Rep. Madeleine Dean, D-Pa., asked Health Secretary Robert F. Kennedy Jr., why the Trump administration has proposed shuttering the Substance Abuse and Mental Health Administration when the nation saw a record-breaking decline in overdose deaths in 2024, and yet hundreds of people continue to die each day.

Dean called overdoses “a public health epidemic in this country,” and asked, “Why would we, when we’re finally seeing some success, bury that success?”

The Centers for Disease Control and Prevention released preliminary data Wednesday that showed overdose deaths declined 27 percent last year, compared to a year earlier.

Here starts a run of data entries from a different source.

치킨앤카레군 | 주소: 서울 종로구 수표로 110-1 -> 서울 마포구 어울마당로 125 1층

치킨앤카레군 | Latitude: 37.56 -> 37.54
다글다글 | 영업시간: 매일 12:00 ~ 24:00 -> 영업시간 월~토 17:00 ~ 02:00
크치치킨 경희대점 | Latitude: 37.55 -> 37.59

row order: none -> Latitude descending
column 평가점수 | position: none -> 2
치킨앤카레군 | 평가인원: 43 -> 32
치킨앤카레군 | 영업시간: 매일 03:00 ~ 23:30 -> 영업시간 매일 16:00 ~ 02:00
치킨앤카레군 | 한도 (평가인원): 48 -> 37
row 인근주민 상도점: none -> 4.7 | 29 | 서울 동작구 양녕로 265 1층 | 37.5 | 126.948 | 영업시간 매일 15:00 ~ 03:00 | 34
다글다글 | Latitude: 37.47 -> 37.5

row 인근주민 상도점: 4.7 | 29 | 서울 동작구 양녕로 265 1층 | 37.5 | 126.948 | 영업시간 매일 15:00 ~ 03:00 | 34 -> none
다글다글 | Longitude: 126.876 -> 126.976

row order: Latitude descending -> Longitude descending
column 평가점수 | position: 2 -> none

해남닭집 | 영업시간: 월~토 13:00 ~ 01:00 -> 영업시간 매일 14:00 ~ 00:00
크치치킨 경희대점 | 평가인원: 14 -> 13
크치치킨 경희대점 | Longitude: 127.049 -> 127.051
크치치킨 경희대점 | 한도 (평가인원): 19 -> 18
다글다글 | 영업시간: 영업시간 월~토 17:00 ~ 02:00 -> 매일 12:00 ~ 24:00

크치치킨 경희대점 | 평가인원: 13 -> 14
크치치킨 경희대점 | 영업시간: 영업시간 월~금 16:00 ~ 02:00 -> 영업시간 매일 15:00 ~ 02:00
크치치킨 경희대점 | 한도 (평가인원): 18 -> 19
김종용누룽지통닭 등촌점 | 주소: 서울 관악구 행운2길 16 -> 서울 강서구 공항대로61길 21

That amounted to an estimated 30,000 lives saved in one year — the largest drop in overdose fatalities on record.

“Since late 2023, overdose deaths have steadily declined each month—a strong sign that public health interventions are making a difference and having a meaningful impact,” according to a statement issued by the CDC.

Testifying before the House Appropriations Committee, Kennedy said SAMHSA would be shifted into the new Administration for Healthy Americans, in an overhaul of several health-related agencies.
Dean also pointed out that Kennedy’s office had “eliminated the training for” naloxone, a life-saving antidote that reverses overdose.